**Your objective**
Please reproduce all entries word for word and omit their pictures.
________________________
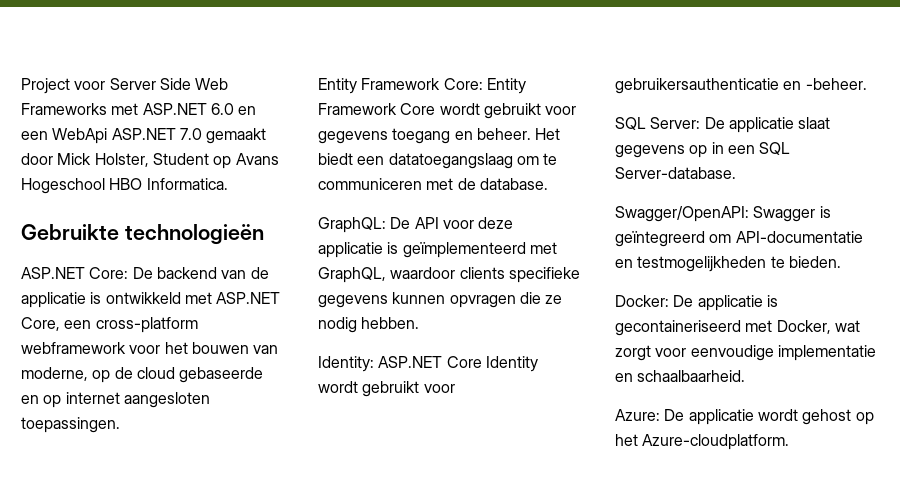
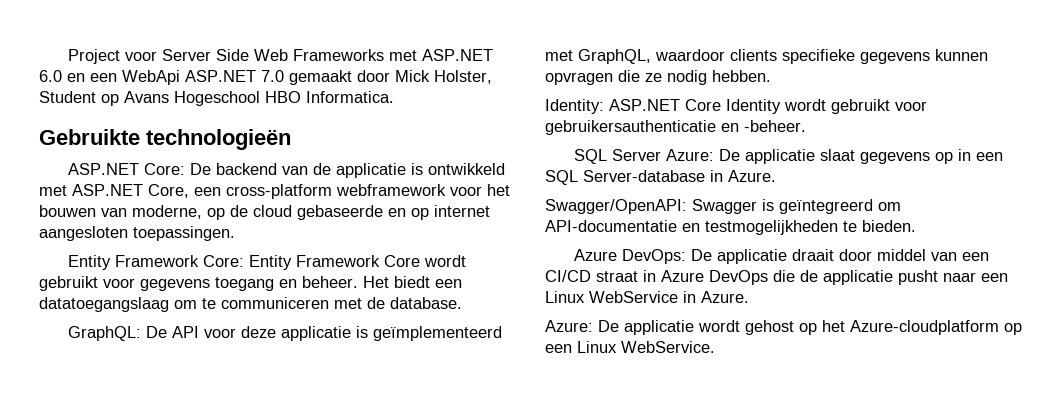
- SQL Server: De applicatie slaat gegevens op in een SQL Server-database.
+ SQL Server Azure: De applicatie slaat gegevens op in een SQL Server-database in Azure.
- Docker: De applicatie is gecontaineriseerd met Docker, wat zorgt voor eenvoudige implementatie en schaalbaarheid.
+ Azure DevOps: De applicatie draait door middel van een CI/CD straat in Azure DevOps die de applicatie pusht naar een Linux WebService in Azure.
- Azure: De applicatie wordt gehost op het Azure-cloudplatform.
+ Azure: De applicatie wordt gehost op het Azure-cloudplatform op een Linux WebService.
________________________
**Exercise result**
- SQL Server: De applicatie slaat gegevens op in een SQL Server-database.
+ SQL Server Azure: De applicatie slaat gegevens op in een SQL Server-database in Azure.
- Docker: De applicatie is gecontaineriseerd met Docker, wat zorgt voor eenvoudige implementatie en schaalbaarheid.
+ Azure DevOps: De applicatie draait door middel van een CI/CD straat in Azure DevOps die de applicatie pusht naar een Linux WebService in Azure.
- Azure: De applicatie wordt gehost op het Azure-cloudplatform.
+ Azure: De applicatie wordt gehost op het Azure-cloudplatform op een Linux WebService.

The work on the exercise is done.